До болезни своей и смерти и даже, представьте себе, долгое время после смерти наш старший брат Оган был хозяином трёх наших хозяйств, своей фермы и — сколько гор есть в Цмакуте — всех этих гор, а его Софи — хозяйкой. Но кому нужна королева без короля? После смерти Огана его Софи обиделась на свою судьбу, и что было у нас, у троих, общего, что среди этого имущества посчитала своим, забрала и спустилась с гор в село. Мы просили, умоляли её остаться — не послушалась: тяжко было оставаться в тех краях, где с песней-прибауткой жил муж, а теперь его нет, и горы для неё опустели. Особо был послан потом человек, и у Другого Тэвана востребовали огановские нож и радио, двадцатилетней давности подарок Меликяна. То есть и нож и радио должны замолчать, не должны петь. Наше «здравствуй» она не принимает, и мы стесняемся уже здороваться, непонятно, чего стесняемся, а может, и мы, в свою очередь, обижены на смерть? В городе у неё сын живёт и выданная замуж дочь, а значит, и зять, а у этих, ясное дело, друзья имеются — говорим, пусть соберут своих друзей, хотят, большой компанией пусть приедут, хотят — поврозь, — их старая родина, их отчий дом не осиротеют, пока мы живы, — то есть, значит, перед домом всегда две-три грядки фасоли высажены и две-три курицы бегают, исключительно для дома Огана пять-шесть хороших баранов держим.

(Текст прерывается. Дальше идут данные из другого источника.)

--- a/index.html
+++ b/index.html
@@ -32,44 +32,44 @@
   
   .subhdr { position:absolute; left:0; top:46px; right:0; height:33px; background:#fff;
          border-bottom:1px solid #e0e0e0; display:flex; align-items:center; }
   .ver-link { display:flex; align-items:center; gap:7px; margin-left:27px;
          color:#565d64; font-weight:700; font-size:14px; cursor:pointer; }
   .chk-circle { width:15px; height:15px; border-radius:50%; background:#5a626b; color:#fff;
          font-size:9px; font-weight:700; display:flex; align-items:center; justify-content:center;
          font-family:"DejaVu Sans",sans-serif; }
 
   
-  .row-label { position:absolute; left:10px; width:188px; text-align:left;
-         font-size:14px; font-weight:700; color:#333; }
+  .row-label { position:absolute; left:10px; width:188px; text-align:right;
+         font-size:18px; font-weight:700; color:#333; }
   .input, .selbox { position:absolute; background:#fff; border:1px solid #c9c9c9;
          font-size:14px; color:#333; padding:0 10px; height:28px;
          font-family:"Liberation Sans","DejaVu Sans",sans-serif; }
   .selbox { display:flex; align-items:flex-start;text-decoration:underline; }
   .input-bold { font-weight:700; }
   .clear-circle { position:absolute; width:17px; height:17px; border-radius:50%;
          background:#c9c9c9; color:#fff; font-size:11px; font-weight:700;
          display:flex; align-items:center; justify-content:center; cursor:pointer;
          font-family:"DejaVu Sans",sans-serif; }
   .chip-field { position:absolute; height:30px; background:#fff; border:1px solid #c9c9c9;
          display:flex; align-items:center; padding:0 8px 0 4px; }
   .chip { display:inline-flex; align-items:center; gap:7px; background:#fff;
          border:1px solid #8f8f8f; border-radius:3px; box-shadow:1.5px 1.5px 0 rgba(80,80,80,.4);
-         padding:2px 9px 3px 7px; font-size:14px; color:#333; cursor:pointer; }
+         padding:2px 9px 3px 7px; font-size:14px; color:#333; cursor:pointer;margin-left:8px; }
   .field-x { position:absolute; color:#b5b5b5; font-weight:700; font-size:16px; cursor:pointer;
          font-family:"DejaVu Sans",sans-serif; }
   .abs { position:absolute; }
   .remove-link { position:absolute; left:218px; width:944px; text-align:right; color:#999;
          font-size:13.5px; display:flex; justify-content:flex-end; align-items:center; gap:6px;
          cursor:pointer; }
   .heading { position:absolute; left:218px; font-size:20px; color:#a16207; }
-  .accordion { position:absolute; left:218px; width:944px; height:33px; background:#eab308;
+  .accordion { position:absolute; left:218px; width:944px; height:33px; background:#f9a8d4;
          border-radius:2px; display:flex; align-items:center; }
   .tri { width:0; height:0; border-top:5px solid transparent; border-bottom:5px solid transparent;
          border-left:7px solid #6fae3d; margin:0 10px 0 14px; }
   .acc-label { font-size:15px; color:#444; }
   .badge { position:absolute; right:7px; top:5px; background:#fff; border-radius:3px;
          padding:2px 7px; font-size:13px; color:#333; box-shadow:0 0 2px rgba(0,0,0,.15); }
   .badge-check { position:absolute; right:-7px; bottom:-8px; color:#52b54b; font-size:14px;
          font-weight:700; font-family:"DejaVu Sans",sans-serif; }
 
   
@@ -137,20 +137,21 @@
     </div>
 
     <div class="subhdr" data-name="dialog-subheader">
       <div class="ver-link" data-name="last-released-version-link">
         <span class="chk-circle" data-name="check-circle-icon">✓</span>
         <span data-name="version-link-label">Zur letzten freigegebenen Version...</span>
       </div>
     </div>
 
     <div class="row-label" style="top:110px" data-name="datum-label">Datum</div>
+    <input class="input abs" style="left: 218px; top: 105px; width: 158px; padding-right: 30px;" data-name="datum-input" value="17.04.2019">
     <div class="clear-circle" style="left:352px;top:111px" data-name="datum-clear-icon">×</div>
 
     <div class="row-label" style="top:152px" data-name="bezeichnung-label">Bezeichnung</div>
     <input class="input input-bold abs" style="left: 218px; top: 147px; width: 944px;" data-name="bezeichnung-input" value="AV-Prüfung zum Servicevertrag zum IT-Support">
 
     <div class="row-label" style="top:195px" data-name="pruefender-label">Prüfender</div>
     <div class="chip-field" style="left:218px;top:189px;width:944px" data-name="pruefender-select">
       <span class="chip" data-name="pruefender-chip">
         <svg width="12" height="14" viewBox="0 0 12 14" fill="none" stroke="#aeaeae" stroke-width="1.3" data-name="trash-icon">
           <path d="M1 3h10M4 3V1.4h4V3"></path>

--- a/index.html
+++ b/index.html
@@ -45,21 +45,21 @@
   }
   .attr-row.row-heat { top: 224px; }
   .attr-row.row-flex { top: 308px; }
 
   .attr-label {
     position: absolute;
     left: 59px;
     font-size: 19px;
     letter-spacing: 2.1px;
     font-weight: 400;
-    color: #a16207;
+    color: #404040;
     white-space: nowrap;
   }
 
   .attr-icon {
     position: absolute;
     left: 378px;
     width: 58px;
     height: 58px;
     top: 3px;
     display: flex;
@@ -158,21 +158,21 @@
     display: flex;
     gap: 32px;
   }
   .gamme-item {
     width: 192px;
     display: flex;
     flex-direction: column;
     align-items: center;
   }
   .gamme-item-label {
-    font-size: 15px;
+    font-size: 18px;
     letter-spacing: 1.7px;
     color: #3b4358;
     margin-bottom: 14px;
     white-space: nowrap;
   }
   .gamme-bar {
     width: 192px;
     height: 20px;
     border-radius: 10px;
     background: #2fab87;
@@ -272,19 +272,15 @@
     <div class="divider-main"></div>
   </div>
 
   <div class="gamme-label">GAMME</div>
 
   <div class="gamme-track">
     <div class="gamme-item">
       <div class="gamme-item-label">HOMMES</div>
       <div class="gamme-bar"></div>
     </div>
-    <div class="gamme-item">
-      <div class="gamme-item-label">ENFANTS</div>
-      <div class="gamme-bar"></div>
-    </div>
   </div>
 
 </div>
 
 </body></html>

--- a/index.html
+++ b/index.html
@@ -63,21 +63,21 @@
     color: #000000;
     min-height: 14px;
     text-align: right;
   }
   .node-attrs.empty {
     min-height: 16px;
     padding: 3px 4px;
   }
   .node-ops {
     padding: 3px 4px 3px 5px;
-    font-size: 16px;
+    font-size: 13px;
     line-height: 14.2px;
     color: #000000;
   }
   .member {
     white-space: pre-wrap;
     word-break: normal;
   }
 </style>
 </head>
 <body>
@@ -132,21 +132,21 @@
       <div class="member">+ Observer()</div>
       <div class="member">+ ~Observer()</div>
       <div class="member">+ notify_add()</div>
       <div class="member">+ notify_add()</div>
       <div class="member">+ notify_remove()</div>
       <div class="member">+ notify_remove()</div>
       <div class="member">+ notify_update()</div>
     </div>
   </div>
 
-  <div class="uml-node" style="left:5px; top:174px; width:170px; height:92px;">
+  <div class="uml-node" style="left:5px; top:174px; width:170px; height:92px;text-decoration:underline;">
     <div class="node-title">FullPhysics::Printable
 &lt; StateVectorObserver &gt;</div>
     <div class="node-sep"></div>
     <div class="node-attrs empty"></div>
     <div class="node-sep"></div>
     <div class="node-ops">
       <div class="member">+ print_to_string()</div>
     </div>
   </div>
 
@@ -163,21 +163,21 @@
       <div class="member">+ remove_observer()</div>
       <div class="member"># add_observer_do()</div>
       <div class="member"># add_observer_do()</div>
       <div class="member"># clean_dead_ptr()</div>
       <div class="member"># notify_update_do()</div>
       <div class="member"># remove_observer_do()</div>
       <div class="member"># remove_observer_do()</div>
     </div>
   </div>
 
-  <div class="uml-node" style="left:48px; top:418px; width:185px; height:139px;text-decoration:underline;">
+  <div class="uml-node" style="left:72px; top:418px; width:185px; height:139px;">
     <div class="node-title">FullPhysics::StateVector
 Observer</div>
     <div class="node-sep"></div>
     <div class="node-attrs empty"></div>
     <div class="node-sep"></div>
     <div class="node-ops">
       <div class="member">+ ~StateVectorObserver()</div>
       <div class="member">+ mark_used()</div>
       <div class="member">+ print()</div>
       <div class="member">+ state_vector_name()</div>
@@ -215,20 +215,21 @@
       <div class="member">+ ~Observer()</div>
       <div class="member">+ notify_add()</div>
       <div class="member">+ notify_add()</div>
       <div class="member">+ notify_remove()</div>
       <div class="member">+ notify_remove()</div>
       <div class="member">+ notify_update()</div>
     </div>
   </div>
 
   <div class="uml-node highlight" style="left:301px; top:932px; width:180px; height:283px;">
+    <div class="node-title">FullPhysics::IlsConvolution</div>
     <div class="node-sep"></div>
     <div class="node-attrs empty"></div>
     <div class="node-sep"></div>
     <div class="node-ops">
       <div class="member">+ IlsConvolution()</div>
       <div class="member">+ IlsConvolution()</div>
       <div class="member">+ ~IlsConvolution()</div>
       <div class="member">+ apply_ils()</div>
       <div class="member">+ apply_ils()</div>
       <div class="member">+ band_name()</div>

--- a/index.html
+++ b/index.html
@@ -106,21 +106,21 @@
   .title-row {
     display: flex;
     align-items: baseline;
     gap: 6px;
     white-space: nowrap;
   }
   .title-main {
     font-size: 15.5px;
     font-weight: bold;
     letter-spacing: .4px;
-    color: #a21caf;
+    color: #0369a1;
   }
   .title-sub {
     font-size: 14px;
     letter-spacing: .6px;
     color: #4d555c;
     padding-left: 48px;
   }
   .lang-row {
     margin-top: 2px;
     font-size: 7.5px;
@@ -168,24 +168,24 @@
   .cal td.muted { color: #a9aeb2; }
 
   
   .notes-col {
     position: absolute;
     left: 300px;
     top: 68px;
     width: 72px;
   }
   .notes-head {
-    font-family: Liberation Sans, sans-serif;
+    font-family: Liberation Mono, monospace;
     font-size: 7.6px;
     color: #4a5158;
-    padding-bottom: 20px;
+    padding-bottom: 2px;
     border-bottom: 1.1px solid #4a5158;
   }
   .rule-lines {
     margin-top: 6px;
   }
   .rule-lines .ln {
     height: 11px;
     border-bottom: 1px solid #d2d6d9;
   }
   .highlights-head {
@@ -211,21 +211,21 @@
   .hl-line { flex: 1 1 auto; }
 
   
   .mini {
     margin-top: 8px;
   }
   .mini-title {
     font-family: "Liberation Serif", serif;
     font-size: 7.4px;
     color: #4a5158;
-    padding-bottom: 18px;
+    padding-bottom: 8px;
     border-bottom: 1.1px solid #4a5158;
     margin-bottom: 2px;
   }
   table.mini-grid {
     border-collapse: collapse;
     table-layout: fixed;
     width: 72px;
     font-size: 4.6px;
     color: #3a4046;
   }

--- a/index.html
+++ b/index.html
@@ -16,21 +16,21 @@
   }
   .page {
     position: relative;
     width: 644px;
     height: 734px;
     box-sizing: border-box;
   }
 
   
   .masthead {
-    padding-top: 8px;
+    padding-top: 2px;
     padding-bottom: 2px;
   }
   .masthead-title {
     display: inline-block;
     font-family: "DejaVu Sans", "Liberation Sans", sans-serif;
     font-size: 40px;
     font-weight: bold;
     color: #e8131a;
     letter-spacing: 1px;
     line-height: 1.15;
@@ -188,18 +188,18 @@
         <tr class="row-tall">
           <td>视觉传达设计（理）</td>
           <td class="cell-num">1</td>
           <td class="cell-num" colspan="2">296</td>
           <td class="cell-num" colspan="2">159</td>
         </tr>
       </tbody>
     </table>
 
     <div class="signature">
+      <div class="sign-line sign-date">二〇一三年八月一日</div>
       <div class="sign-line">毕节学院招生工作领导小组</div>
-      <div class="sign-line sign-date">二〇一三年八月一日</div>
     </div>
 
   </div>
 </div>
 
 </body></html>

У обоих наших Тэванов погибли братья на фронте, у Арьяла — один, у Другого — два, у обоих родители крепко старые, то есть, считай, что мы им во внуки годимся, а ребёнок-мальчик, что ни говори, любит, чтобы родители, молодые были, то есть чтобы и другом тебе были, и отцом, чтоб ты его ещё и стеснялся, но в старые, подёрнутые туманом времена наши родители, считай что, дедом-бабкой уже были и в таком вот старом возрасте нас заимели: нам обоим отцом-другом Оган был, и если мы скажем, что из лап проклятой беззадой стервы этого несчастного ягнёнка, Другого Тэвана, Оган вырвал-вызволил, то и представьте теперь… Да, Оган прищурил глаз с бельмом и опустил дубинку между ними двоими: мол, не по-армянски это, не по-христиански получается, нельзя так… А потом Оган обоих нас обучил трудному пастушьему делу, особенно Другого трудно было выучить ходить за капризной овцой, поскольку до этого Асоренцы никогда овец не имели и пастухов среди них не водилось, и наша, считай что, социалистическая обязанность для сына и для зятя Огана быть тем, чем он сам был для нас. Пять баранов — ихние.